Así con las caricaturas de Rafael Blanco. Arbitrarias,
trágicas, implacables. Hay en ellas algo más esencial y más inteligente que una
mera deformación o acusación de determinados rasgos: Son sus caricaturas algo
más que una mera exageración. Es una humanidad desconocida la que surge con
ellas; una humanidad cómica, por su arbitrariedad, ridícula y estrafalaria, que
tiene con las personas que caricaturiza, sus representantes y protagonistas. La
caricatura de Rafael Blanco no es descriptiva, sino esencialmente arbitraria y
sumarísima. En este género, arduo, por la suma facilidad con que se sucumbe a
las exigencias anecdóticas del parecido individual, cuando no lo preside otra
norma y otra guía que una mera exageración fisonómica, Blanco nos brinda un
arte inteligentísimo, ponderado, intencionado y trágicamente burlesco.
La
obra de Rafael Blanco guarda en todos sus aspectos y relacionen una
concordancia unánime y perfecta, y en ella, inteligentísima, todo tiene una plausible
justificación. Su cubanismo explica su criticismo, y este, a su vez, explica y
justifica su íntimo y profundo cubanismo. Blanco que usa donosamente del
sofismo y la paradoja, que obliga a sus personajes a decir lo que él pretende que
digan, que nos da del mundo una versión completamente personal y tendenciosa,
con aires de tragedia: Que nos convence con sus embustes por el aplomo y la
persuasividad con que nos los cuenta, es un artista cubanísimo, que pone sus
pasiones y su persona en pugna abierta con la realidad, y proclama con su obra
la supremacía de la inteligencia.
El dramatismo vigoroso de su obra, es una proyección
de su sentido crítico, y en consecuencia, una actitud consciente y deliberada,
no fatal y biológica. En diversos tonos, se ha hecho referencia a una ascendencia
goyesca en la obra de Rafael Blanco, no literal, pero sí en el propósito y en la
intención inicial, erróneamente a nuestro parecer. Goya ve el mundo con el
mismo acento trágico con que lo describe. Blanco lo describe tal cual lo forja
en su imaginación. La tragedia goyesca en real y Goya fatalmente esclavo de
ella; la de Blanco es una mueca maliciosa con que pretende turbar nuestra candidez
y credulidad. Es la obra personalísima de un cubano, que como todos los de su raza
goza de la vida, dichoso de vivir confiado a su suerte a la Providencia, seguro
de su buena estrella, pero que maldice de todo y de sí mismo y está siempre en la
oposición, porque desde ella las arengas y las requisitorias cobran un tono
dramático apasionado, versátil, truculento.
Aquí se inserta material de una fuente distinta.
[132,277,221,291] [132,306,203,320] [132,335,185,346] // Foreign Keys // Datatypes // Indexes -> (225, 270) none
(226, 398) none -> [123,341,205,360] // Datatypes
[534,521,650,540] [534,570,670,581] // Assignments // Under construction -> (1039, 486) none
Y ese criticismo deliberado de nuestro gran
caricaturista y lo que aquel significa para su arte singular y maravilloso, señala
en nuestras artes, una valiosa conquista civil. Es una iniciación, cultural definida,
ponqué responde a un propósito deliberado de revelación autóctona, conquista
que ansiamos y anhelamos, con patriótico fervor, en todos los órdenes y todas
las disciplinas de nuestra civilización incipientísima.
Revista
de Avance, Año I, Núm. 1, marzo 15, y, Núm. 2, marzo 30, 1927.